* WHAT YOU HAVE TO DO: Please return every line in the entries below with the word "folder" in it.

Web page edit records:
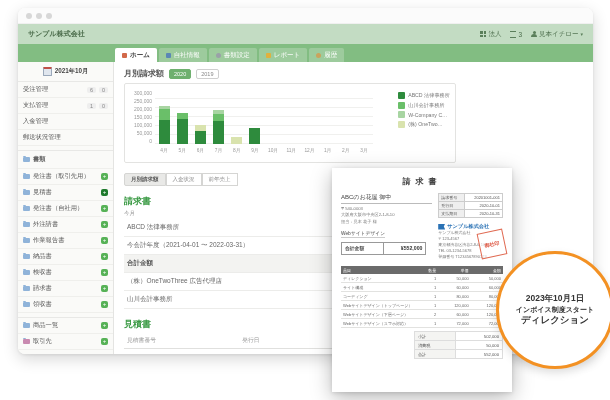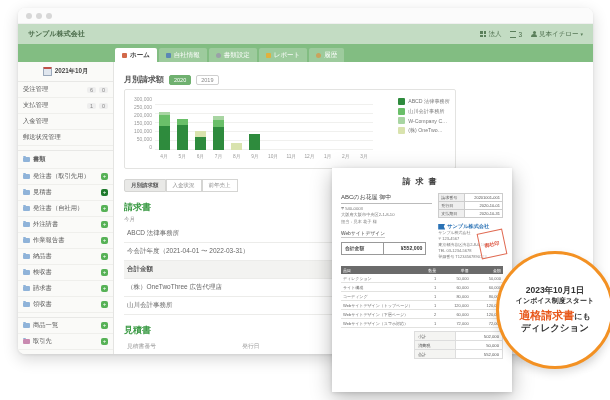--- a/index.html
+++ b/index.html
@@ -37,21 +37,21 @@
   .s-row .lbl{flex:1;}
   .cnt{min-width:7px;text-align:center;font-size:5.5px;color:#888;background:#eee;border-radius:2px;padding:0 1px;}
   .sec-hd{display:flex;align-items:center;gap:3px;padding:4px 5px;margin-top:4px;border-top:1px solid #e8e8e6;border-bottom:1px solid #efefec;color:#666;font-weight:bold;}
   .folder{width:7px;height:5px;background:#8fb3d9;border-radius:1px;position:relative;flex-shrink:0;}
   .folder::before{content:"";position:absolute;top:-1.5px;left:0;width:3px;height:1.5px;background:#8fb3d9;border-radius:1px 1px 0 0;}
   .plus{margin-left:auto;width:7px;height:7px;border-radius:2px;background:#57b257;color:#fff;font-size:6px;line-height:7px;text-align:center;flex-shrink:0;}
   .plus.strong{background:#1f7a2d;}
   .gap-top{margin-top:4px;border-top:1px solid #e8e8e6;}
 
   
-  .content{flex:1;padding:12px 10px;position:relative;}
+  .content{flex:1;padding:6px 10px;position:relative;}
   .c-title-row{display:flex;align-items:center;gap:5px;margin-bottom:4px;}
   .c-title{font-size:8px;font-weight:bold;color:#555;}
   .yr-btn{font-size:5.5px;padding:1px 4px;border:1px solid #cfcfcf;border-radius:2px;background:#fff;color:#888;cursor:pointer;}
   .yr-btn.active{background:#6fb06f;border-color:#6fb06f;color:#fff;}
 
   .chart-card{width:322px;border:1px solid #e3e3e1;border-radius:2px;background:#fff;position:relative;padding:6px 4px 2px 4px;height:70px;}
   .chart-inner{display:flex;}
   .yaxis{display:flex;flex-direction:column-reverse;justify-content:space-between;height:54px;font-size:5px;color:#999;text-align:right;width:26px;padding-right:3px;box-sizing:border-box;}
   .plot{position:relative;height:54px;width:218px;background:repeating-linear-gradient(to top,#f0f0ee 0,#f0f0ee 1px,transparent 1px,transparent 9px);}
   .bars{position:absolute;inset:0;display:flex;align-items:flex-end;}
@@ -526,19 +526,16 @@
             <td class="tl">合計</td>
             <td class="tv">552,000</td>
           </tr>
     </tbody>
       </table>
   </div>
 
   <div class="badge">
     <div class="b-date">2023年10月1日</div>
     <div class="b-line2">インボイス制度スタート</div>
-    <div class="b-line3">
-      <span class="hl">適格請求書</span><span>にも</span>
-    </div>
     <div class="b-line4">ディレクション</div>
   </div>
 
 </div>
 
 </body></html>

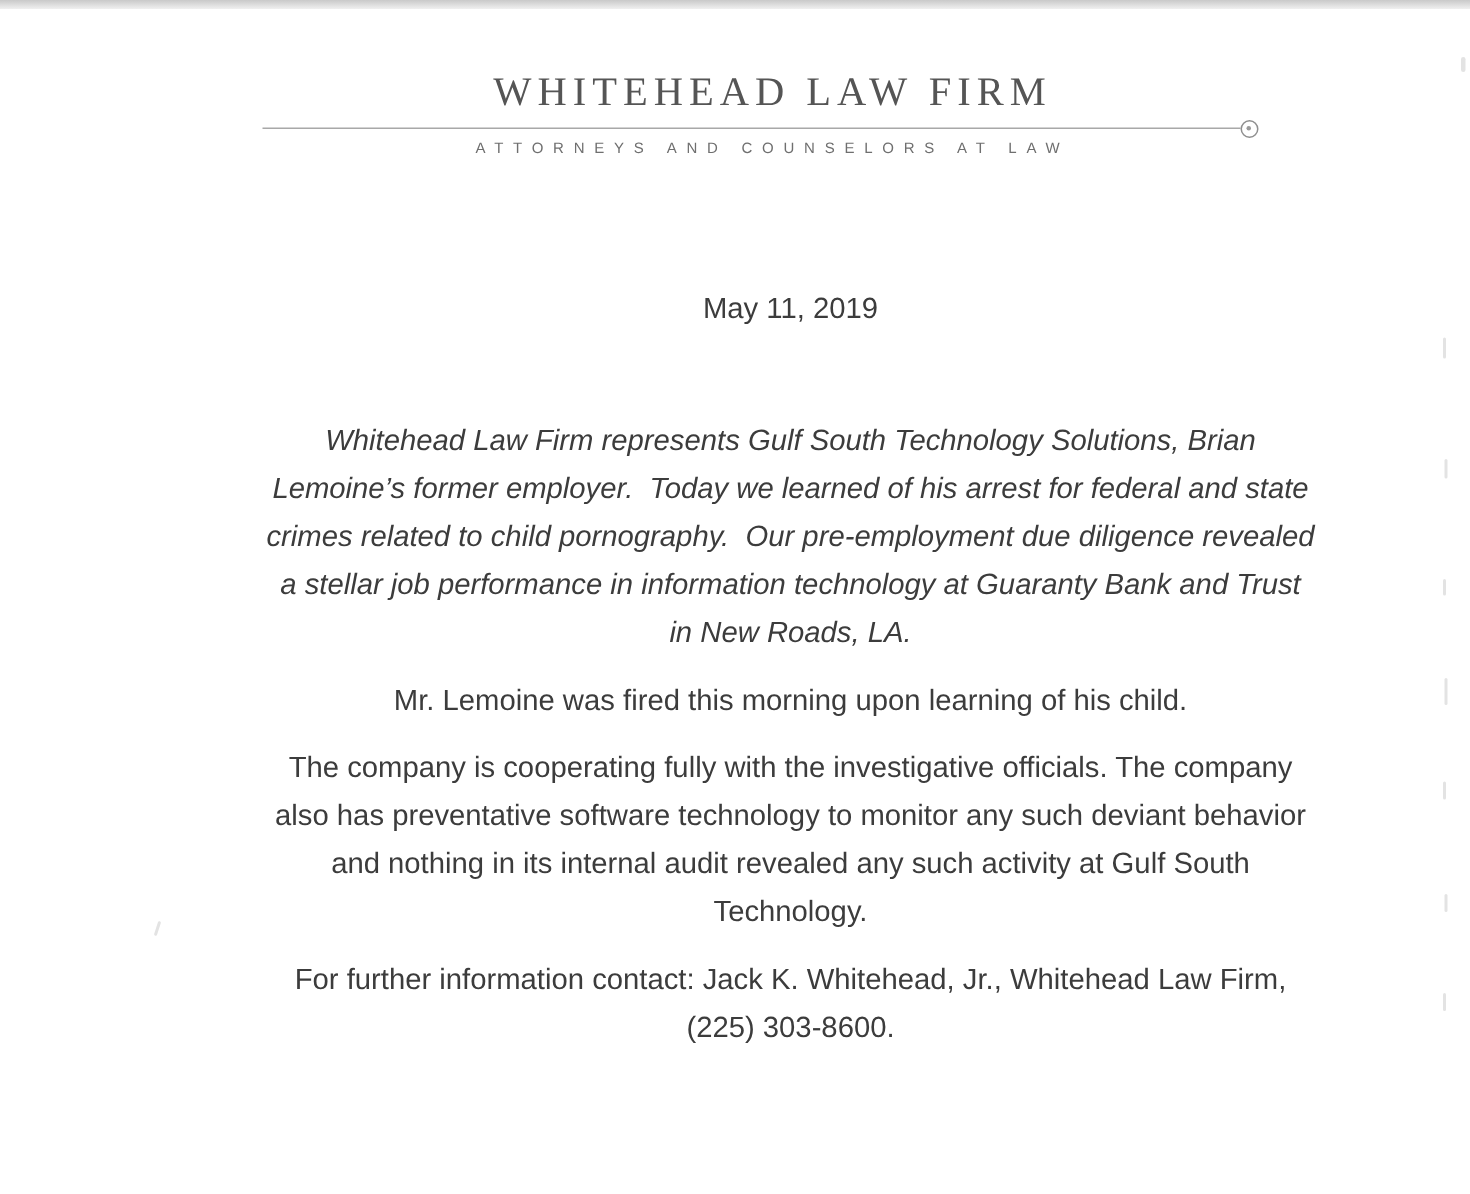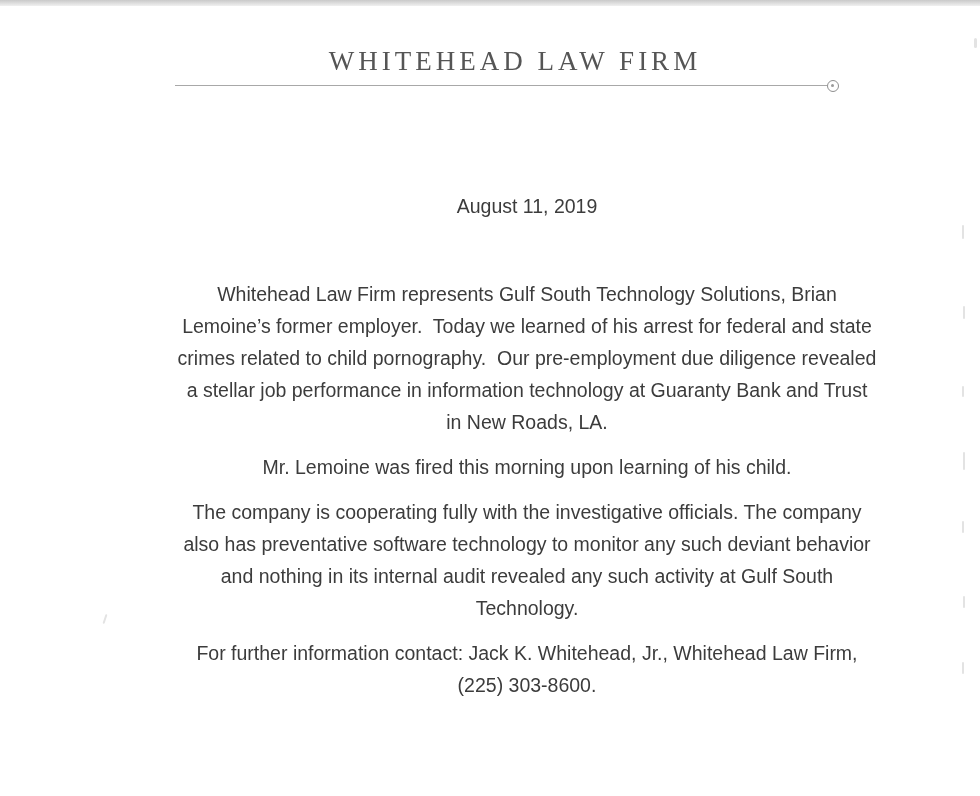--- a/index.html
+++ b/index.html
@@ -91,21 +91,21 @@
     line-height: 32px;
     filter: blur(0.25px);
   }
   .date-line {
     margin: 0 0 56px 0;
   }
   .para {
     margin: 0 0 13px 0;
     white-space: pre-wrap;
   }
-  .para:first-of-type { margin-top: 0; }
+  .para:first-of-type { margin-top: 0; font-style: italic; }
 </style>
 </head>
 <body>
 
 <div class="page">
 
   <div class="scan-top-strip"></div>
 
   <div class="scan-mark" style="left:962px; top:225px; width:2px; height:14px;"></div>
   <div class="scan-mark" style="left:963px; top:306px; width:2px; height:13px;"></div>
@@ -116,24 +116,25 @@
   <div class="scan-mark" style="left:962px; top:662px; width:2px; height:12px;"></div>
   <div class="scan-mark" style="left:974px; top:38px; width:3px; height:10px;"></div>
   <div class="scan-mark" style="left:104px; top:614px; width:2px; height:10px; transform:rotate(18deg);"></div>
 
   <div class="letterhead">
     <div class="firm-name">WHITEHEAD LAW FIRM</div>
     <div class="rule-row">
       <div class="rule-line"></div>
       <div class="rule-circle"></div>
     </div>
+    <div class="tagline">ATTORNEYS AND COUNSELORS AT LAW</div>
   </div>
 
   <div class="letter">
-    <p class="date-line">August 11, 2019</p>
+    <p class="date-line">May 11, 2019</p>
     <div id="paragraphs">
         <p class="para">Whitehead Law Firm represents Gulf South Technology Solutions, Brian Lemoine’s former employer.  Today we learned of his arrest for federal and state crimes related to child pornography.  Our pre-employment due diligence revealed a stellar job performance in information technology at Guaranty Bank and Trust in New Roads, LA.</p>
         <p class="para">Mr. Lemoine was fired this morning upon learning of his child.</p>
         <p class="para">The company is cooperating fully with the investigative officials. The company also has preventative software technology to monitor any such deviant behavior and nothing in its internal audit revealed any such activity at Gulf South Technology.</p>
         <p class="para">For further information contact: Jack K. Whitehead, Jr., Whitehead Law Firm, (225) 303-8600.</p>
       </div>
   </div>
 
 </div>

* THE COMPLETED TASK:
   .folder{width:7px;height:5px;background:#8fb3d9;border-radius:1px;position:relative;flex-shrink:0;}
   .folder::before{content:"";position:absolute;top:-1.5px;left:0;width:3px;height:1.5px;background:#8fb3d9;border-radius:1px 1px 0 0;}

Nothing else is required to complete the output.